- Born: William C. Lyall 26 March 1953 Edinburgh, Scotland
- Died: 1 December 1989 (aged 36) West Kensington, London England
- Occupations: Singer; musician;
- Instruments: Vocals; keyboards;
- Years active: 1969–1989
- Formerly of: Pilot; Bay City Rollers; the Alan Parsons Project;

= Billy Lyall =

William C. Lyall (26 March 1953 – 1 December 1989) was a Scottish musician, known for his work with Pilot, The Alan Parsons Project, and the Bay City Rollers. Lyall worked as a solo artist and session player into the 1980s before he died from AIDS in 1989.

== Career ==
Lyall was an early member of Bay City Rollers. In 1973, he and David Paton also from Bay City Rollers formed Pilot. They went to number one in their native U.K. with "January" in 1975, soon after having cracked the top ten in the U.S. with "Magic".

He left Pilot in early 1976, and released a solo album, Solo Casting, later that year under the name "William Lyall". A song from the album, "Us", was released as a single. Phil Collins played drums on all but two songs on the album. All members of Pilot contributed to The Alan Parsons Project. All four played on Tales of Mystery and Imagination but Lyall did not play on the next album I Robot as he had left Pilot by the time the album was in works.

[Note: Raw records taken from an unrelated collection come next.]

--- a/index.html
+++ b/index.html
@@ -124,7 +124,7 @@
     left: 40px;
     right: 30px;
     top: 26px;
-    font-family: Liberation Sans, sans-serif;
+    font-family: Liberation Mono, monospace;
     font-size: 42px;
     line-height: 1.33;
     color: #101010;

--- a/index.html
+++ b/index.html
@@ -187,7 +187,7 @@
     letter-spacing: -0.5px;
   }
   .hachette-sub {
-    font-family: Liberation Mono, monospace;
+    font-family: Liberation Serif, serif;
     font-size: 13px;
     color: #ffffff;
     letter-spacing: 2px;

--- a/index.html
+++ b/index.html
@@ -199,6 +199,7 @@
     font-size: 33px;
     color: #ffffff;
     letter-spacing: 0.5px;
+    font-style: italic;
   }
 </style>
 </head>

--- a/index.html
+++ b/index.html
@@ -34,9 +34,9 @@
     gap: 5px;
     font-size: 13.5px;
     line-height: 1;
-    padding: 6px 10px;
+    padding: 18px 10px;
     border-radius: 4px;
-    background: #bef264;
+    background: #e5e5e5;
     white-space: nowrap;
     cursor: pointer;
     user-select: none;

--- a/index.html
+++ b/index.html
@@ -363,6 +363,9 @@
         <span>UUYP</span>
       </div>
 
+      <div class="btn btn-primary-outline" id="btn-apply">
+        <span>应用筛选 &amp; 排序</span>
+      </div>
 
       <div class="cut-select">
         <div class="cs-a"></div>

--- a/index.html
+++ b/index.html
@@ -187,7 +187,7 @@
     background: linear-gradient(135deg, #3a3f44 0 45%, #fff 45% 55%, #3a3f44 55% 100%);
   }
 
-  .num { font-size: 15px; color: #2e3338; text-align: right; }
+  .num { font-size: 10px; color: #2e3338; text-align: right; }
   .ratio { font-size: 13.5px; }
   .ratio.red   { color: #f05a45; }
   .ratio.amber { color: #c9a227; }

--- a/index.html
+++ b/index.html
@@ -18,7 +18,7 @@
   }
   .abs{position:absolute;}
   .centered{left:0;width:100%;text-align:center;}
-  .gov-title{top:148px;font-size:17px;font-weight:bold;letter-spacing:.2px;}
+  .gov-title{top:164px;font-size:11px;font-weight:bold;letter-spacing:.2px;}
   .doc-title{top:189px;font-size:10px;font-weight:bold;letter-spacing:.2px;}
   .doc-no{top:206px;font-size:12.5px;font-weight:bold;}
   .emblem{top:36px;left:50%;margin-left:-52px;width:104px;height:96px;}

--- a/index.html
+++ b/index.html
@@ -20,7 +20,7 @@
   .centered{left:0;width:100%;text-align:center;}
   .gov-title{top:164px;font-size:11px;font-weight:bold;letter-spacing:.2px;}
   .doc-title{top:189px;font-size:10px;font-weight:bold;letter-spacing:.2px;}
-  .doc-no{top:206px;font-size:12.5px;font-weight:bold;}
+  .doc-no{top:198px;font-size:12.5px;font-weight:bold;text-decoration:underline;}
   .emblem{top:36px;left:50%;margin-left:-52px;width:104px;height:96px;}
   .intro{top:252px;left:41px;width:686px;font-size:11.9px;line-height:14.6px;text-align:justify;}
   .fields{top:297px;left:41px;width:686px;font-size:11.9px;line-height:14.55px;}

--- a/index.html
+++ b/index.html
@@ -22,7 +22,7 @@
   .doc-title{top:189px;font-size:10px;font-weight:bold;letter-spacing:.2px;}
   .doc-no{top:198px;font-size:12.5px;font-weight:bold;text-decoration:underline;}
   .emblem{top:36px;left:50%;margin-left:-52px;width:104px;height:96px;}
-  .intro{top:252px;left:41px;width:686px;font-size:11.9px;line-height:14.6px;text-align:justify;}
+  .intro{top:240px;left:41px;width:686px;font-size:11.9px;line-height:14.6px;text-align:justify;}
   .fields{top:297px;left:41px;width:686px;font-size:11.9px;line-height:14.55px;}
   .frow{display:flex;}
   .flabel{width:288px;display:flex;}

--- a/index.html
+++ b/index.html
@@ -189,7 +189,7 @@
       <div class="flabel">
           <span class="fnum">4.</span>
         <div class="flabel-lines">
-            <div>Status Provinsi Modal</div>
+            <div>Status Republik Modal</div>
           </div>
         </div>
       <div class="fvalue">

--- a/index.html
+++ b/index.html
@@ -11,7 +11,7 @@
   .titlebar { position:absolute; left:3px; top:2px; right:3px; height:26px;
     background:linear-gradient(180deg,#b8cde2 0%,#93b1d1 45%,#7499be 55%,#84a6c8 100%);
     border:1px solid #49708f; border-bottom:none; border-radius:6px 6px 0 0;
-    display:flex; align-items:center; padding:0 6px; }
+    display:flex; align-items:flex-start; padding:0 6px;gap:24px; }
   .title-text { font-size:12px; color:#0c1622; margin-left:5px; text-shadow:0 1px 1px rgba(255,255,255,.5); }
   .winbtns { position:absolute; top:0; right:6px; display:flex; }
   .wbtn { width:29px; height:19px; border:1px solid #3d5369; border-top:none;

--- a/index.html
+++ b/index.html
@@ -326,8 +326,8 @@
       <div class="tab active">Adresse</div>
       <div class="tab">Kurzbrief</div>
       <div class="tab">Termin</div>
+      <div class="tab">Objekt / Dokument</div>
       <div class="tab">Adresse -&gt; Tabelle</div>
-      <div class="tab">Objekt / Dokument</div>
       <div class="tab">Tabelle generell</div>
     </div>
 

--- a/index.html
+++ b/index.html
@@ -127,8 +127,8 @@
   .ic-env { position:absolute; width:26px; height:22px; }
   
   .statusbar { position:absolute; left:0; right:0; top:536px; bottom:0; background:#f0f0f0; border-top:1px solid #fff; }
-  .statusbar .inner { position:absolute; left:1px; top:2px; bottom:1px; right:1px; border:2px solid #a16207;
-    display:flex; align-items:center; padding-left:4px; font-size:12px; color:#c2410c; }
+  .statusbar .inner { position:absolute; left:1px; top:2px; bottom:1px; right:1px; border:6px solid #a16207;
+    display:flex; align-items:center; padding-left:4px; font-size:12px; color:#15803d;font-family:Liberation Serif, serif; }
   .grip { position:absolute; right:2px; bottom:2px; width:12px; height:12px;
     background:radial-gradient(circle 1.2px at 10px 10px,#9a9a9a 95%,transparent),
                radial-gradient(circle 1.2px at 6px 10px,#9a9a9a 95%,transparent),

He was the keyboard player for Dollar between 1978 and 1982 playing keyboards and synths on the duos first three studio albums. In 1979, he contributed string arrangements and synthesizers to an album by the band Runner.

== Personal life and death ==
Lyall moved to London in the early 1970s and lived in a red-brick mansion flat on Fitzjames Avenue, West Kensington. He died during the AIDS pandemic in 1989, at the age of 36. Bay City Rollers' manager Tam Paton later acknowledged that Lyall was gay.

== Albums discography ==

=== Solo ===

- Solo Casting (1976)

=== With Pilot ===

- From the Album of the Same Name (1974)
- Second Flight (1975)
- Morin Heights (1976)
- Two's a Crowd (1977)

=== With Dollar ===

- Shooting Stars (1979)
- The Paris Collection (1980)
- The Dollar Album (1982)

=== Others ===

- Tales of Mystery and Imagination for The Alan Parsons Project (1976)
- Play It Dirty Play It Class for Jess Roden (1979)
- Sheena Easton for Sheena Easton (1981)
- Take My Time for Sheena Easton (1981)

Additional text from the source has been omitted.